───── RECORDS TO PROCESS ─────

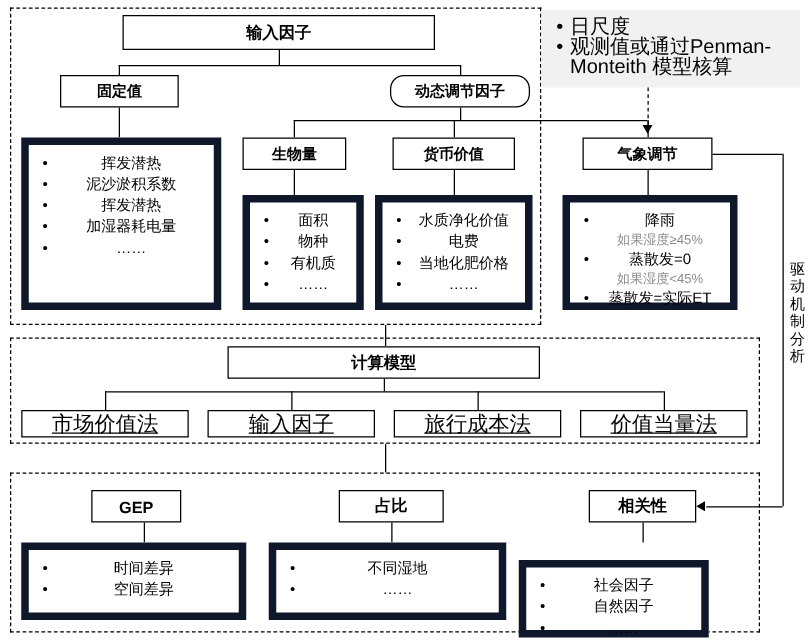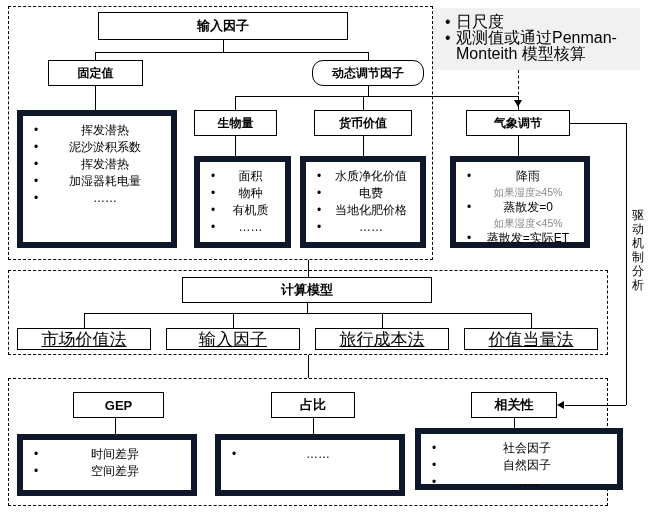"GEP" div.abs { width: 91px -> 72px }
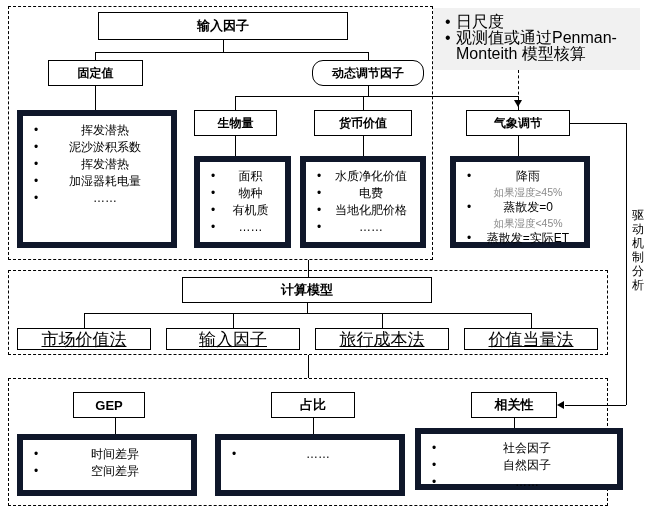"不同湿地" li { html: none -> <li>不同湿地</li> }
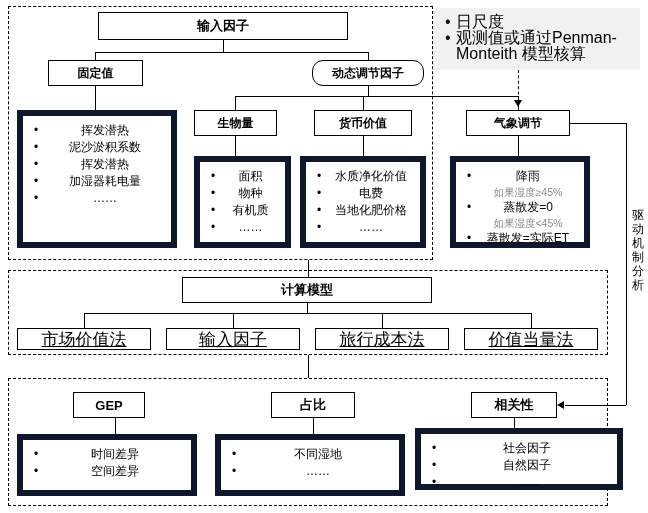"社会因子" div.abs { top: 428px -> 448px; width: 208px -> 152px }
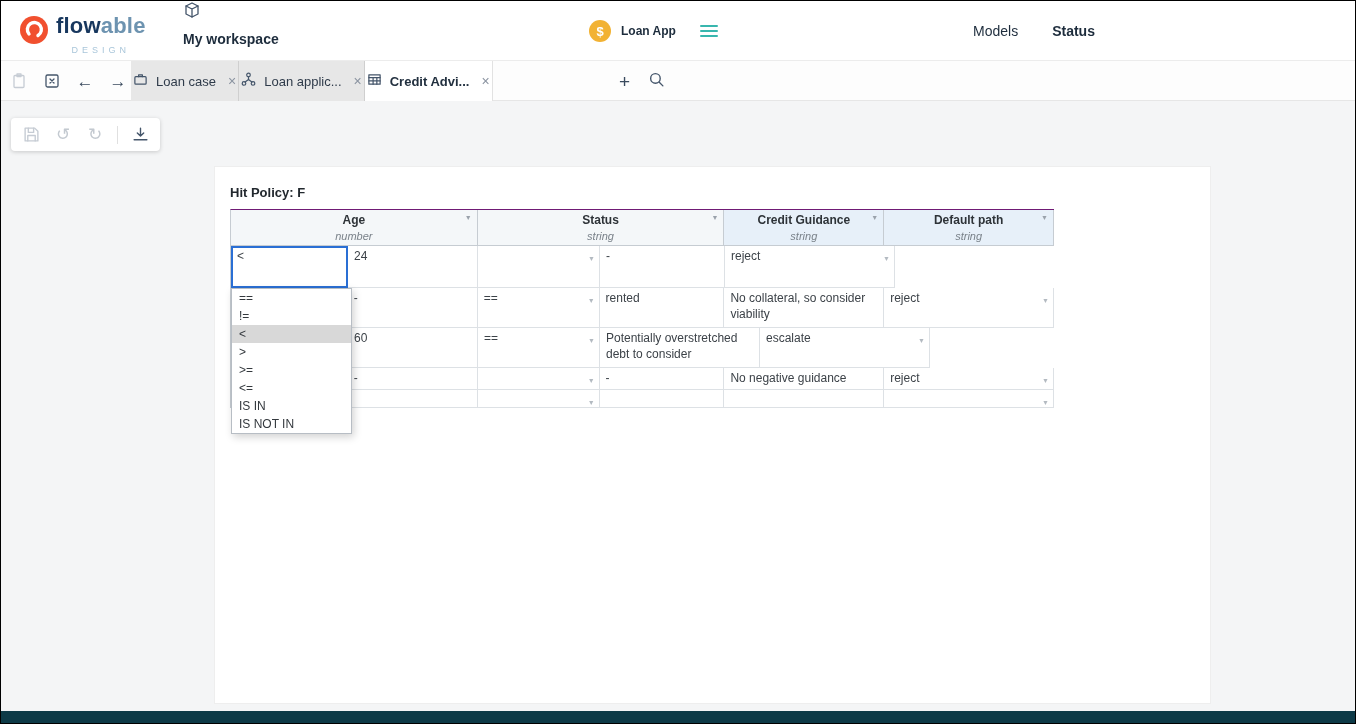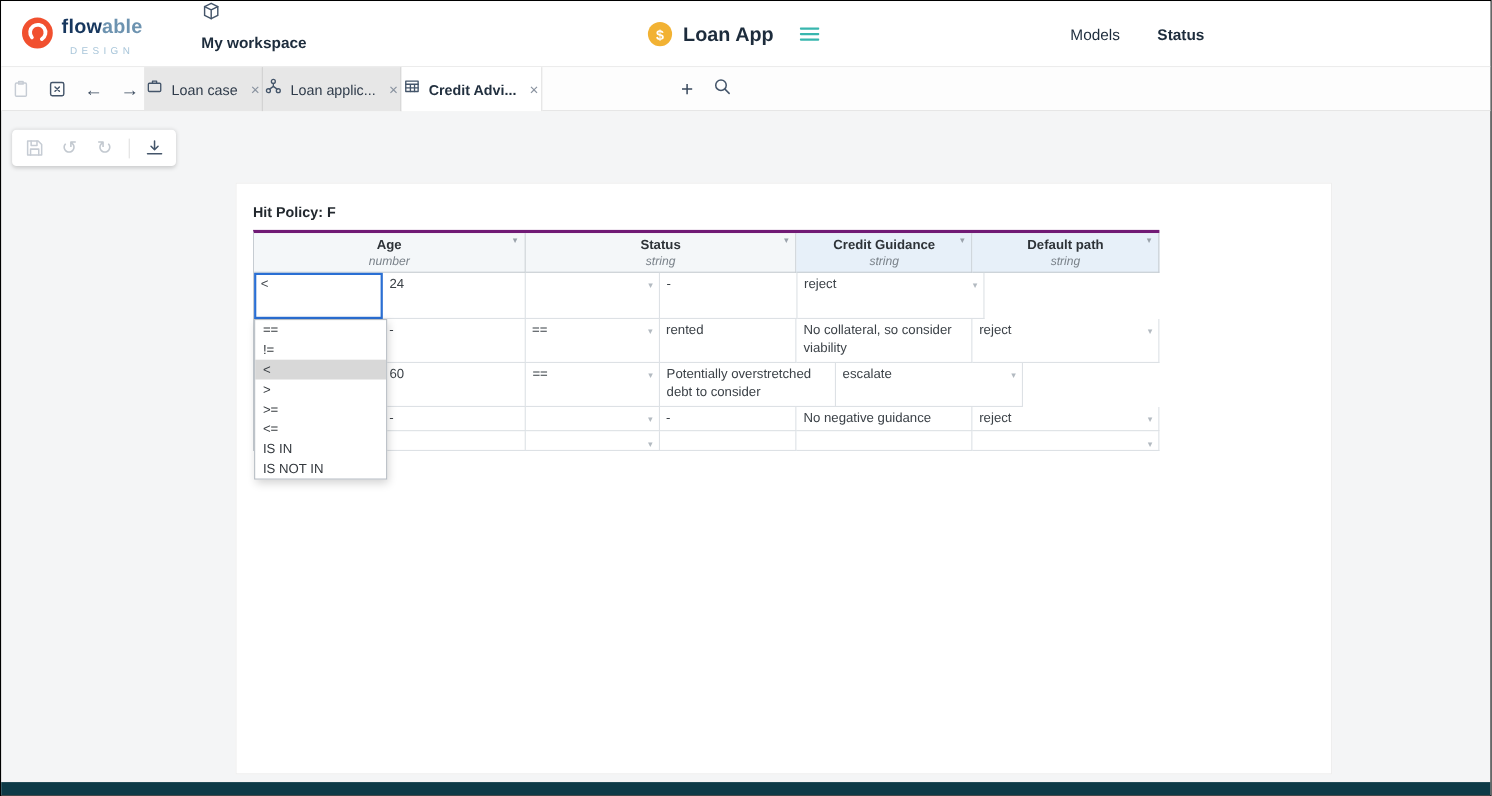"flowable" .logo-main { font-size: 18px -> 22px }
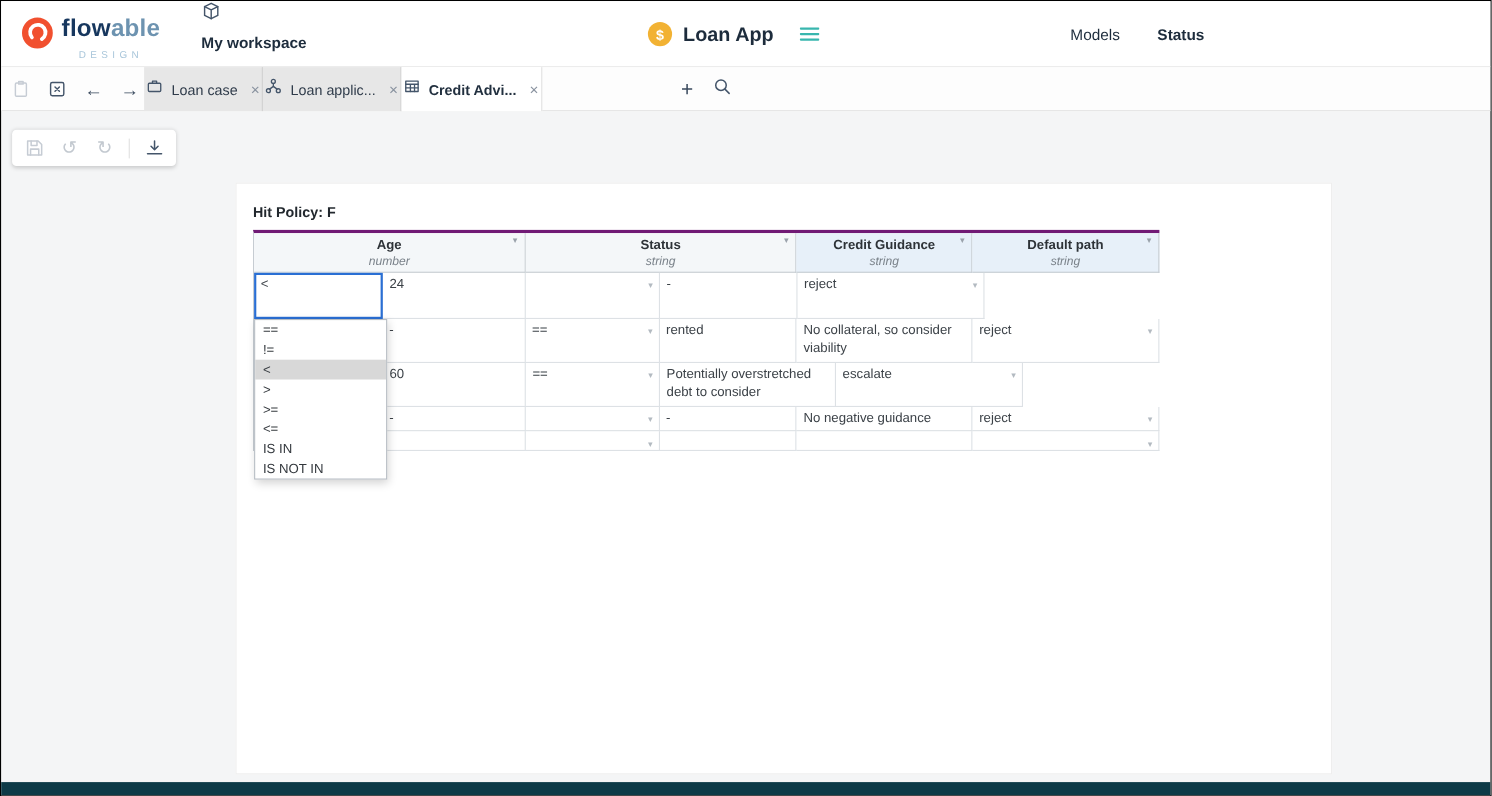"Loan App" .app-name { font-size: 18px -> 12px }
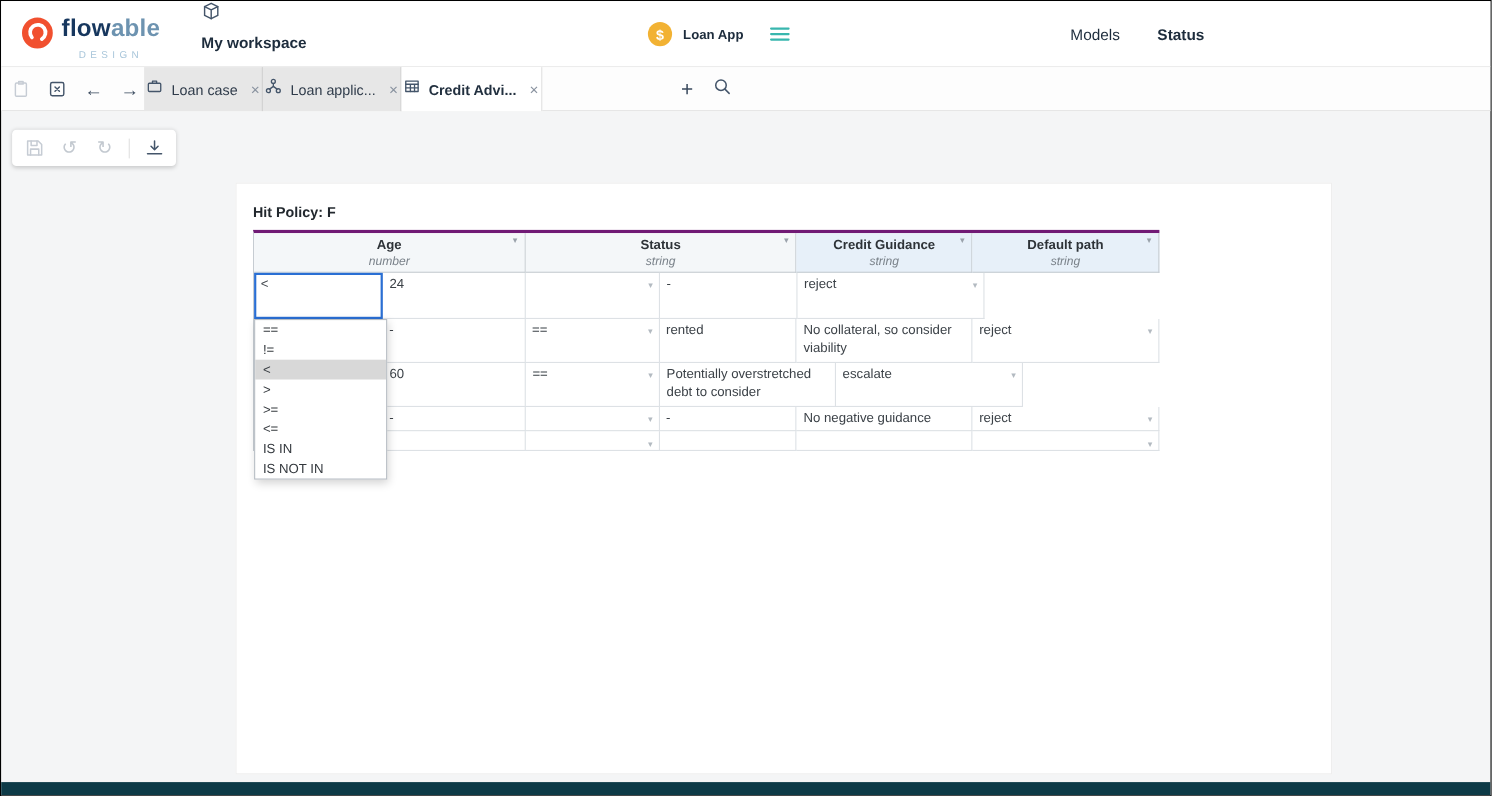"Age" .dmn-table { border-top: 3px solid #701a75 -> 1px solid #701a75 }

─────

Skipping the pictures, transcribe each line above exactly as it appears.

● **ANSWER SPACE**
"GEP" div.abs { width: 91px -> 72px }
"不同湿地" li { html: none -> <li>不同湿地</li> }
"社会因子" div.abs { top: 428px -> 448px; width: 208px -> 152px }
"flowable" .logo-main { font-size: 18px -> 22px }
"Loan App" .app-name { font-size: 18px -> 12px }
"Age" .dmn-table { border-top: 3px solid #701a75 -> 1px solid #701a75 }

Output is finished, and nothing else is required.